I am sorry things don't seem better for you and Erin...you are in my thoughts often. JOY was so lucky to have you and your family of gold for 12 lucky years ...


----------



## BeauShel (May 20, 2007)

I am so sorry that things are still so sad for you and Erin. Was hoping with time, you could make each other feel alittle better. JOY was such a sweet little girl and you can just see the spark of happiness and spunkiness in her eyes. My heart goes out to you. Hug Miss Erin and Morgan.


----------



## C's Mom (Dec 7, 2009)

SM, its so good to see you posting here. Don't be a stranger. Sending lots of love to you, Erin and Morgan.


----------



## 2golddogs (Oct 19, 2009)

I love the picture of Joy. You can tell from the look on her face she was a little spitfire. It will take time and those 12 years were a blessing.


----------



## wyldeflower (Aug 11, 2010)

I am so sorry for your loss i just wish they lived longer as its heartbreaking.


----------



## maggie1951 (Apr 20, 2007)

I also find as we get older it seems to get harder to get over the loss.
So sorry for your loss


----------



## Dallas Gold (Dec 22, 2007)

Joy was meant for you, from the beginning. Hugs to Erin and you as you remember sweet Joy and grieve for her loss.


----------



## AmberSunrise (Apr 1, 2009)

I am so sorry to hear things are still rough for Erin and you without JOY. 
It can take time before things get a bit easier and that hole is not quite so big - I wish you luck in starting to remember JOY in gladness and not sorrow.

That is a beautiful picture of her.


----------



## goldensrbest (Dec 20, 2007)

I think of you often, i really do, your love for your babies, is so touching, we miss your photo's, and you.


----------



## Sophie_Mom (Jan 21, 2009)

I hope your heart is able to smile today, thinking of the wonderful memories that were made on this day, 12 years ago, and all of the days with her in between.

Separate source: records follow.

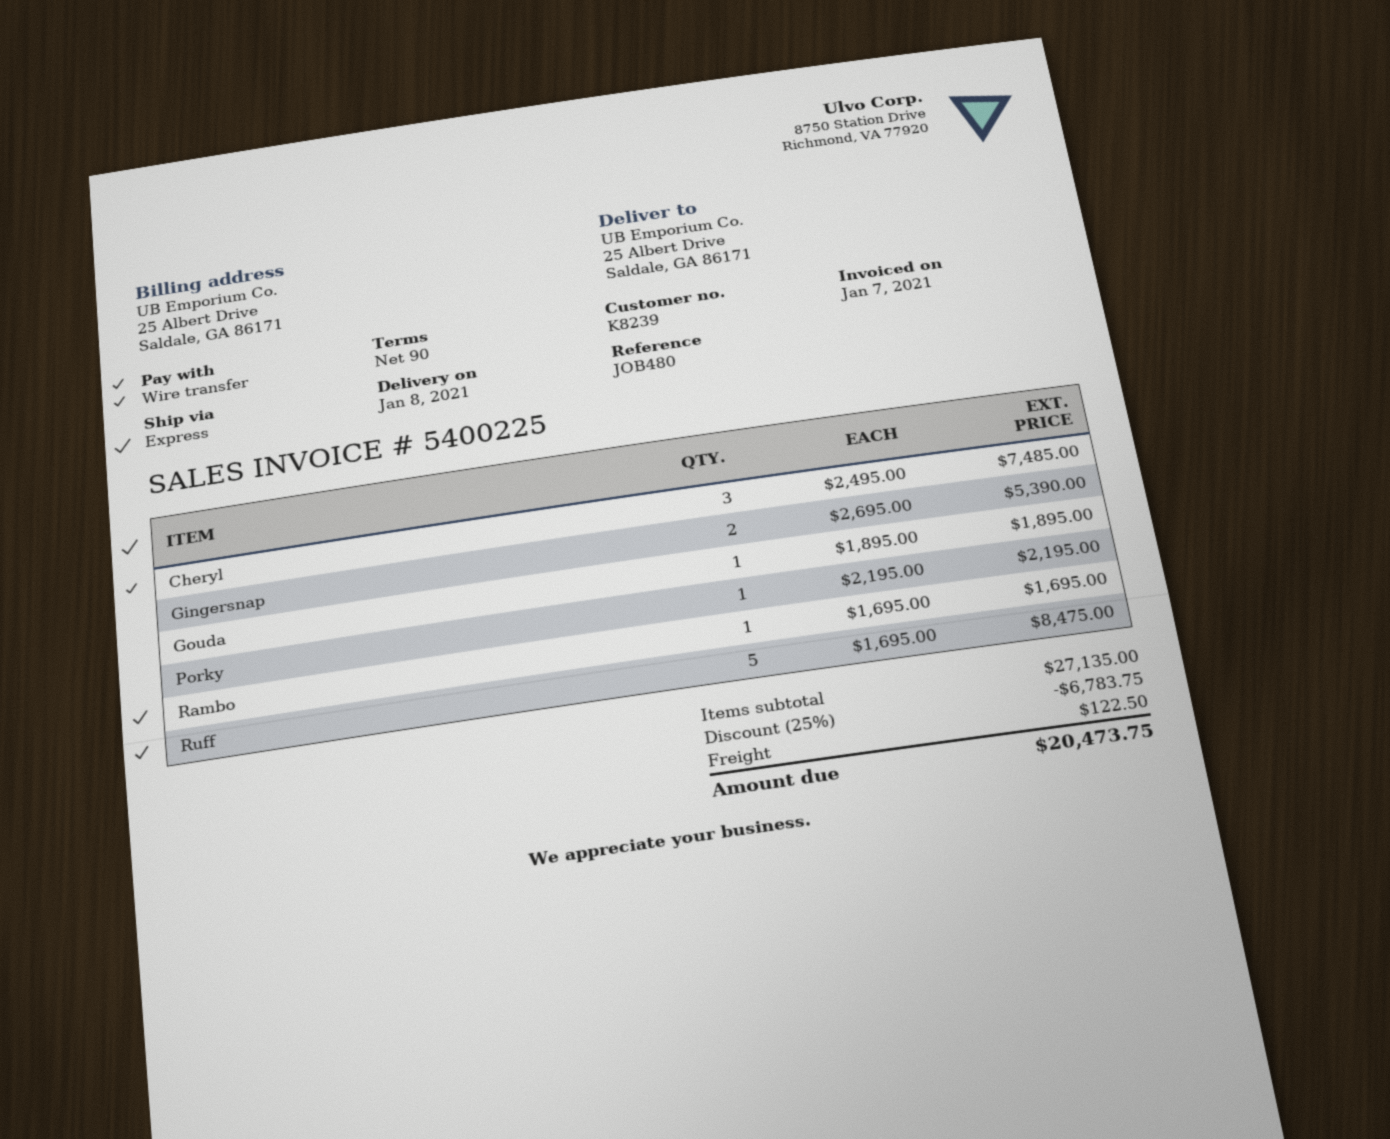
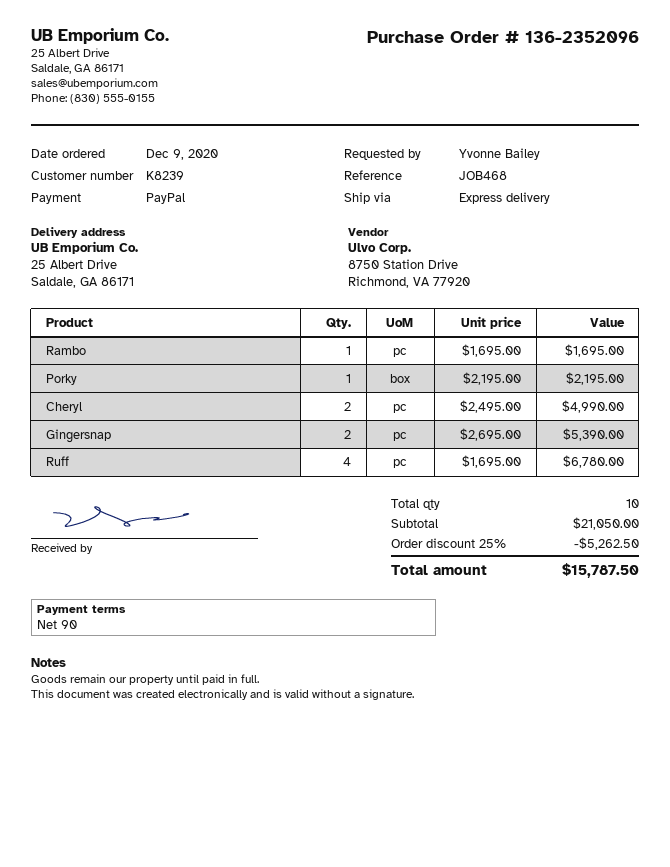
reference: JOB480 -> JOB468
payment method: bank transfer -> PayPal
Cheryl: 3 x 2495.00 = 7485.00 -> 2 x 2495.00 = 4990.00
Gouda: 1 x 1895.00 = 1895.00 -> none
Ruff: 5 x 1695.00 = 8475.00 -> 4 x 1695.00 = 6780.00
subtotal: 27135.00 -> 21050.00
discount: 25% = 6783.75 -> 25% = 5262.50
shipping: 122.50 -> none
total: 20473.75 -> 15787.50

I'm so sorry - I wish peace for you and Erin.


----------



## Debles (Sep 6, 2007)

Susan Marie, I am sure yesterday had beautiful memories that warm and break your heart both. I am so sorry. I know how hard it is as you know. and sorry I didn't see this yesterday.
Give hugs to Erin and Morgan.


----------



## Karen519 (Aug 21, 2006)

*Susan Marie*

Susan Marie

Joy is just a beautiful and angelic dog and I know all our dogs are loving her and playing with her.

Please give hugs to Erin and Morgan!! So sorry it is not getting better for you.


----------



## Katie and Paddy's Mum (Mar 31, 2010)

Aww Susan Marie - sorry things are still so tough and raw for you. I am always thinking of you and looking to see if you're posting or not. I know how heartbroken you were and continue to be over the loss of you JOY.
Like Debles wrote, I am sure yesterday was bittersweet. So many lovely memories being flooded by the pain of her loss.
You continue to be in my thoughts.
Hold Morgan and Erin a little closer. All the best to you.
Kim


----------



## goldensmum (Oct 23, 2007)

JOY was obviously meant to come to you - it's so hard losing them, I don't think we ever get over the hurt and pain that they leave us with when they go to the bridge

Hugs on their way for you and Erin


----------



## sharlin (Feb 26, 2007)

A special girl for a special person.
Play Hard Sweet Joy ~ Godspeed & Love to you always.
SM - the backdrop is that special place of magic we talked about.
She'll always be with you.


----------



## GoldenHeart6-2 (Aug 29, 2009)

Susan Marie, I wish I could take your pain away. Remember all the words of support you gave me? I only wish I lived closer so I could hug you! Please call me sometime. xoxoxoxo


----------



## Allan's Girl (Apr 16, 2009)

The girls and I are sending hugs and kisses to you and Erin. I think of you often. I really miss you!


----------